Data for review: Begin
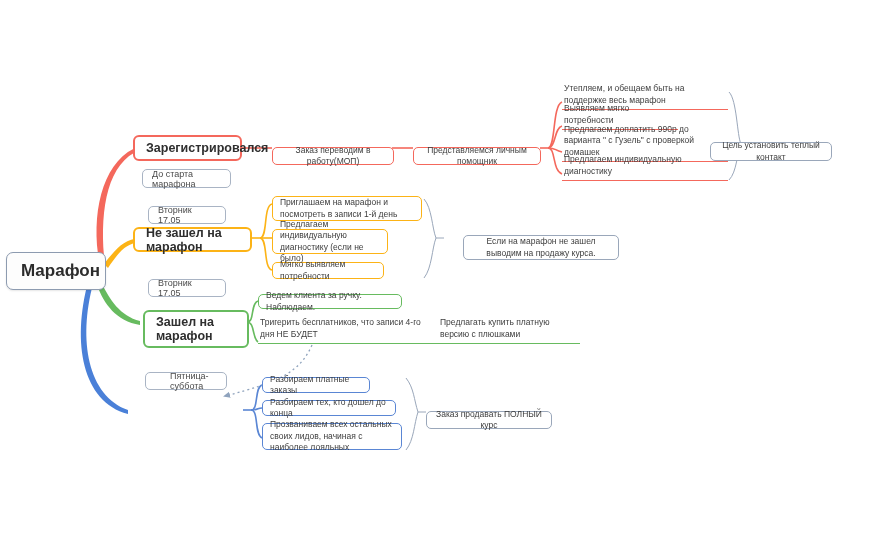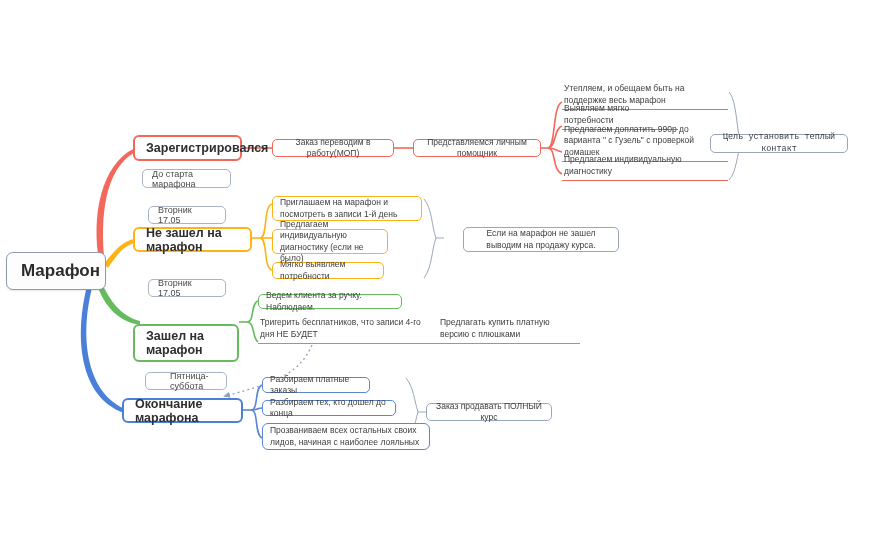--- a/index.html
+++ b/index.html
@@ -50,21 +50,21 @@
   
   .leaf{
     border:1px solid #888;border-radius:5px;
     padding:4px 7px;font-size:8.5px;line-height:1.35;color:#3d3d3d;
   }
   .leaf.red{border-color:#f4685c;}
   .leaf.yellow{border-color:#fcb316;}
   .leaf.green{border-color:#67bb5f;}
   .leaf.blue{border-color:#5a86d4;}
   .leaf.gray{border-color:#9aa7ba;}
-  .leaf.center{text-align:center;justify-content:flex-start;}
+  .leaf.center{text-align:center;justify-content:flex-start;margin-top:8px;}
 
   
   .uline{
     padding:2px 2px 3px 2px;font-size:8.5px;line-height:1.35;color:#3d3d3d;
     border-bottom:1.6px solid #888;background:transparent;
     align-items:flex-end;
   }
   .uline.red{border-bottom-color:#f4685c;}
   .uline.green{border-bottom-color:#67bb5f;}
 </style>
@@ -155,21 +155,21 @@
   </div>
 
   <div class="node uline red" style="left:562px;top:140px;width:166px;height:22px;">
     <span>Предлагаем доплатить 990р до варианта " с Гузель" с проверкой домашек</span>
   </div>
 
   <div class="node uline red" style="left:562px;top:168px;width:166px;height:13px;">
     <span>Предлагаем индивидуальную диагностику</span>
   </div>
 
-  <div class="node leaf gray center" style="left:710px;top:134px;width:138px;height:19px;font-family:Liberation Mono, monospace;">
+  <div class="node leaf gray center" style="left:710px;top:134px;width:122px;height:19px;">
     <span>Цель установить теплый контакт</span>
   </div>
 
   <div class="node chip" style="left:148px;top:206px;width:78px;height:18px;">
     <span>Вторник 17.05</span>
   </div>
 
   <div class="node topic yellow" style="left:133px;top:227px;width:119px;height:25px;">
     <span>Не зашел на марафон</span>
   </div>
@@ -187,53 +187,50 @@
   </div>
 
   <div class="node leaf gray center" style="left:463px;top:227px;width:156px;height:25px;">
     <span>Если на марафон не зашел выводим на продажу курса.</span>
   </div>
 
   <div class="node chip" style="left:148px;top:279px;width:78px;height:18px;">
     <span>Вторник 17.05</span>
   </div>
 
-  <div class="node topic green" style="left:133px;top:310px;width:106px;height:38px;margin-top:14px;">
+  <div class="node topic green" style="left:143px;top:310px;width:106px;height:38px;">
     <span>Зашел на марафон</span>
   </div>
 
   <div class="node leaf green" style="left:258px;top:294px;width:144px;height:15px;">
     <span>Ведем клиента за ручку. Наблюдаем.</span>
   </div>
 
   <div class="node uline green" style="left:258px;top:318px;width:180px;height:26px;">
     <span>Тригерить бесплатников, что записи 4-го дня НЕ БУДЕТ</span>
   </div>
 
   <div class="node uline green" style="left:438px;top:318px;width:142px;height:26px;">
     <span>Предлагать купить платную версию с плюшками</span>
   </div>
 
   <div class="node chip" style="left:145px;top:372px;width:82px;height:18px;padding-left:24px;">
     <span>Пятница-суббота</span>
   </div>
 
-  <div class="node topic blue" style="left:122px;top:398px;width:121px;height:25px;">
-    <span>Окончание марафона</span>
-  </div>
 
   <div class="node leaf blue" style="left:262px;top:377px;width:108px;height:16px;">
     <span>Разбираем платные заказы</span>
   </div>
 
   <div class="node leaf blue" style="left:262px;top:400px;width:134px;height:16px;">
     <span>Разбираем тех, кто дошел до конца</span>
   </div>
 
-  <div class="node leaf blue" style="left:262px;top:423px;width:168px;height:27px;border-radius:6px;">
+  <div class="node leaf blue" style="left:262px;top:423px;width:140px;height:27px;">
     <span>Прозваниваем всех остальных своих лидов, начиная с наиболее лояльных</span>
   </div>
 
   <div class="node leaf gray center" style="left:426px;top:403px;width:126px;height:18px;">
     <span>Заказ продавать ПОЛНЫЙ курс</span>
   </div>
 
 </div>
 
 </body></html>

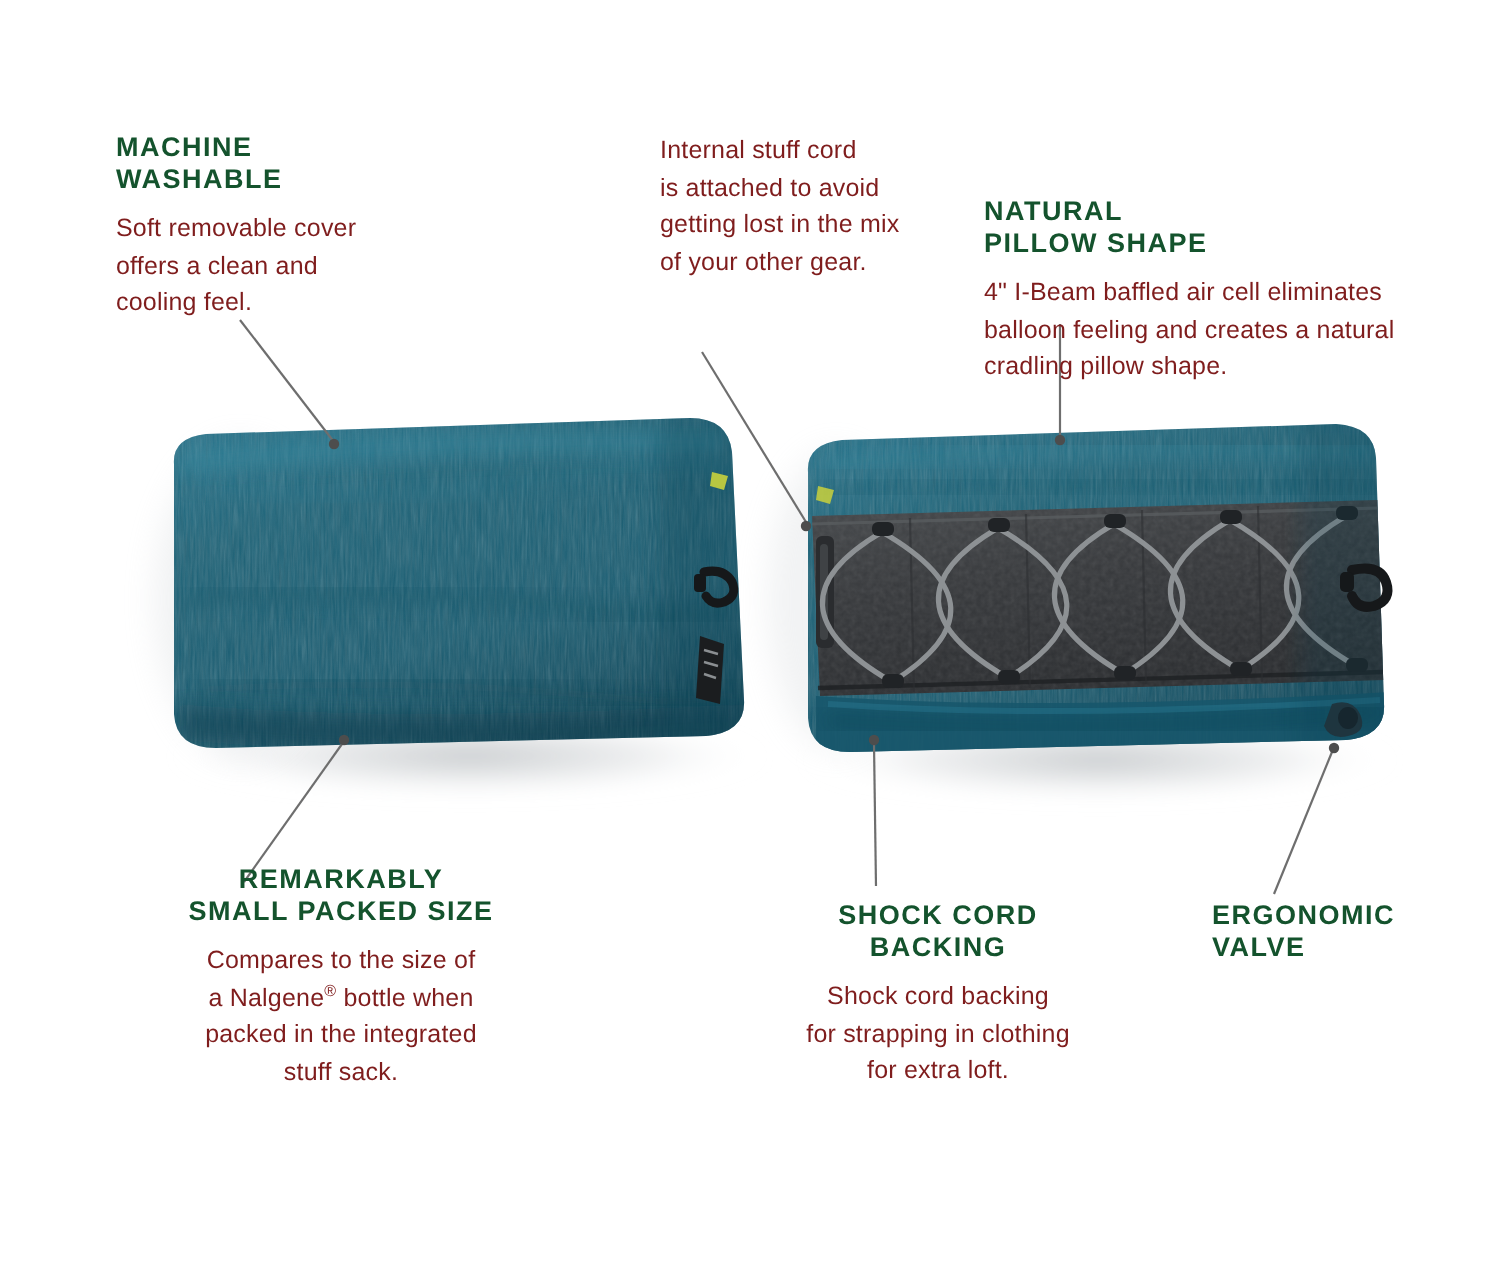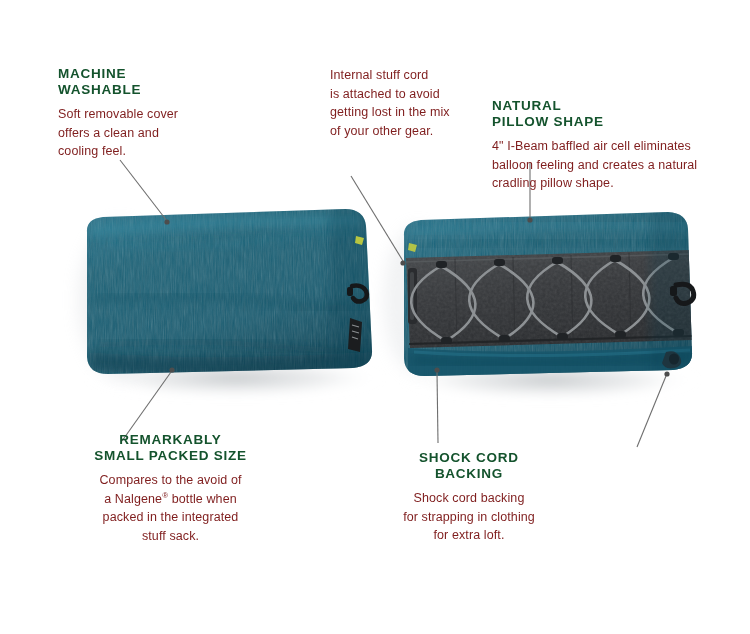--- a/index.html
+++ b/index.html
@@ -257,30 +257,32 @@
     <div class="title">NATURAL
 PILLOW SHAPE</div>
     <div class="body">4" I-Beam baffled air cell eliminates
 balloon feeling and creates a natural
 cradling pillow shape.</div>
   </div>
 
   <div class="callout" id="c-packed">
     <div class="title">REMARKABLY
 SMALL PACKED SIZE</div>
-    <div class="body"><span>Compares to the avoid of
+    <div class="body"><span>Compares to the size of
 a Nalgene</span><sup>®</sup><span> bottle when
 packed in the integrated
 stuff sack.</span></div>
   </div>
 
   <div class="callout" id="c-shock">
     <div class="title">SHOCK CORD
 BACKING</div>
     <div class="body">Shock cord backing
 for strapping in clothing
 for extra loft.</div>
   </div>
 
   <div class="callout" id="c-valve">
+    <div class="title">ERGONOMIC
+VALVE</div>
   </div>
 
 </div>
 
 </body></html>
Data for review: End
Data for review: Begin
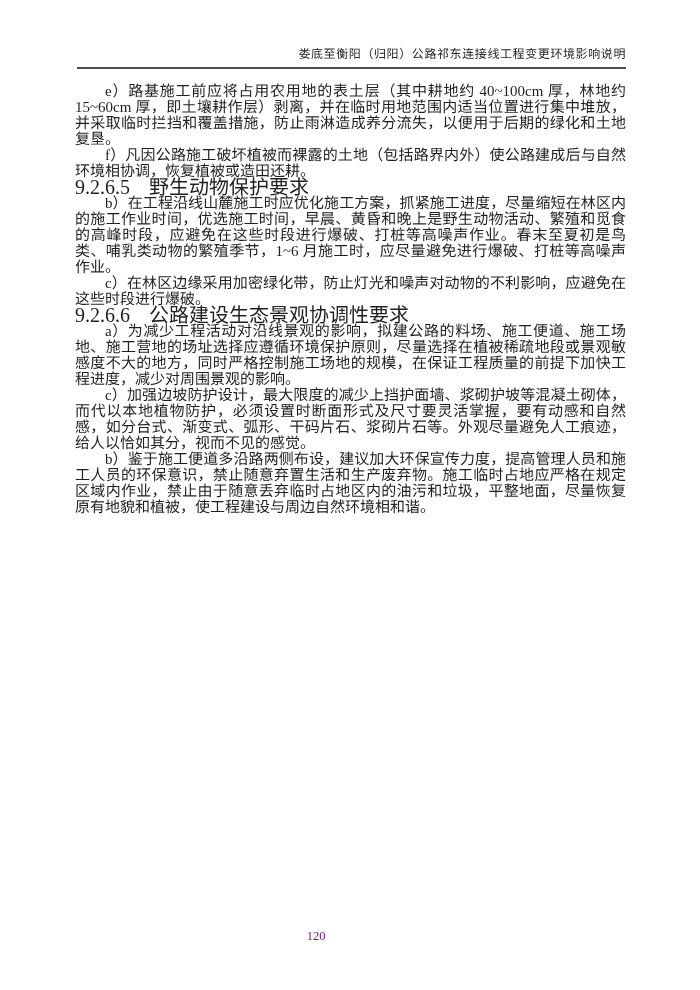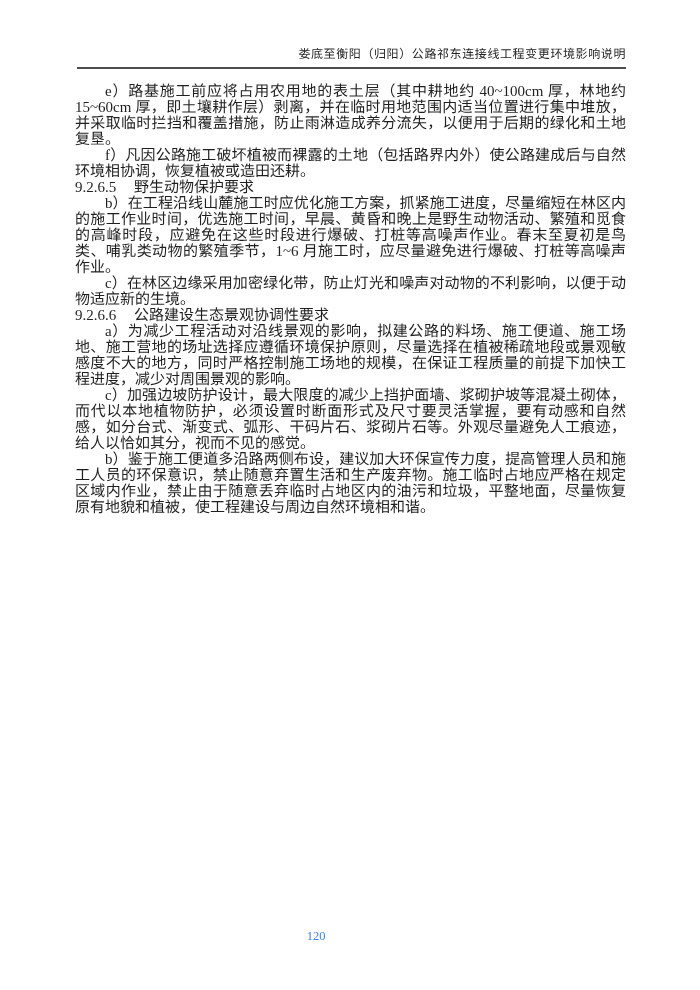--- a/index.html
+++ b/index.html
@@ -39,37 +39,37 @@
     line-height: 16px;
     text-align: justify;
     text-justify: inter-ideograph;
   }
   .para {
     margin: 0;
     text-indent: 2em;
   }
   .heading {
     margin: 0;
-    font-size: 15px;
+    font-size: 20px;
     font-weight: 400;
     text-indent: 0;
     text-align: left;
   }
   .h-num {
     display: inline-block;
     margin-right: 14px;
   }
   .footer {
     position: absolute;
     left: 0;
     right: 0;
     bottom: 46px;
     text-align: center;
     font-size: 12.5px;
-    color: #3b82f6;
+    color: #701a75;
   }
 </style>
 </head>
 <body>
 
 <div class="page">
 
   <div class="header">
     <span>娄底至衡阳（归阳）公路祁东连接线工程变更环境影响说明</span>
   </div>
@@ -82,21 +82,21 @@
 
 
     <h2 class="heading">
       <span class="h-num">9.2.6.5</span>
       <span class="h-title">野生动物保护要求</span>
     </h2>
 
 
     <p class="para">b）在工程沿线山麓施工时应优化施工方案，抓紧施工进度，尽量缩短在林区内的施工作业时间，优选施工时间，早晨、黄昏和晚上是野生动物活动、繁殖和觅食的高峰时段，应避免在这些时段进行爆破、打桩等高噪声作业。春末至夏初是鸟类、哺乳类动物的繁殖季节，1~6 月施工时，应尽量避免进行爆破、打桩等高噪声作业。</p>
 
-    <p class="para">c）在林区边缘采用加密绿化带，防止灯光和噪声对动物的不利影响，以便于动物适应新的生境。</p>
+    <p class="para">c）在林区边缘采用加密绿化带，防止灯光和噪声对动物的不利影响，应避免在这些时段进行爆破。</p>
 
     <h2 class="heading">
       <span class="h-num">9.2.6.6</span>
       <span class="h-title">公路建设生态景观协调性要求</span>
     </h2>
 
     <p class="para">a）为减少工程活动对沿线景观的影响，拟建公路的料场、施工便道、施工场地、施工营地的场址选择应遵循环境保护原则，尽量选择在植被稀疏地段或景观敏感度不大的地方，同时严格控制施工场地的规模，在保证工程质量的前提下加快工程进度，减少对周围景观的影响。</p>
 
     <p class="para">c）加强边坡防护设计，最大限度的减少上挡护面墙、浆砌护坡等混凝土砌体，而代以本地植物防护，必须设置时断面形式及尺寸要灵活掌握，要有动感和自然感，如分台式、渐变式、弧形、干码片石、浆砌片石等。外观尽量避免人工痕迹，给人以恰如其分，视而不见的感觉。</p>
Data for review: End
## Required work
In the material above, find each line that contains the word "Предлагаем", and select it.

## Answer below
     <span>Предлагаем доплатить 990р до варианта " с Гузель" с проверкой домашек</span>
     <span>Предлагаем индивидуальную диагностику</span>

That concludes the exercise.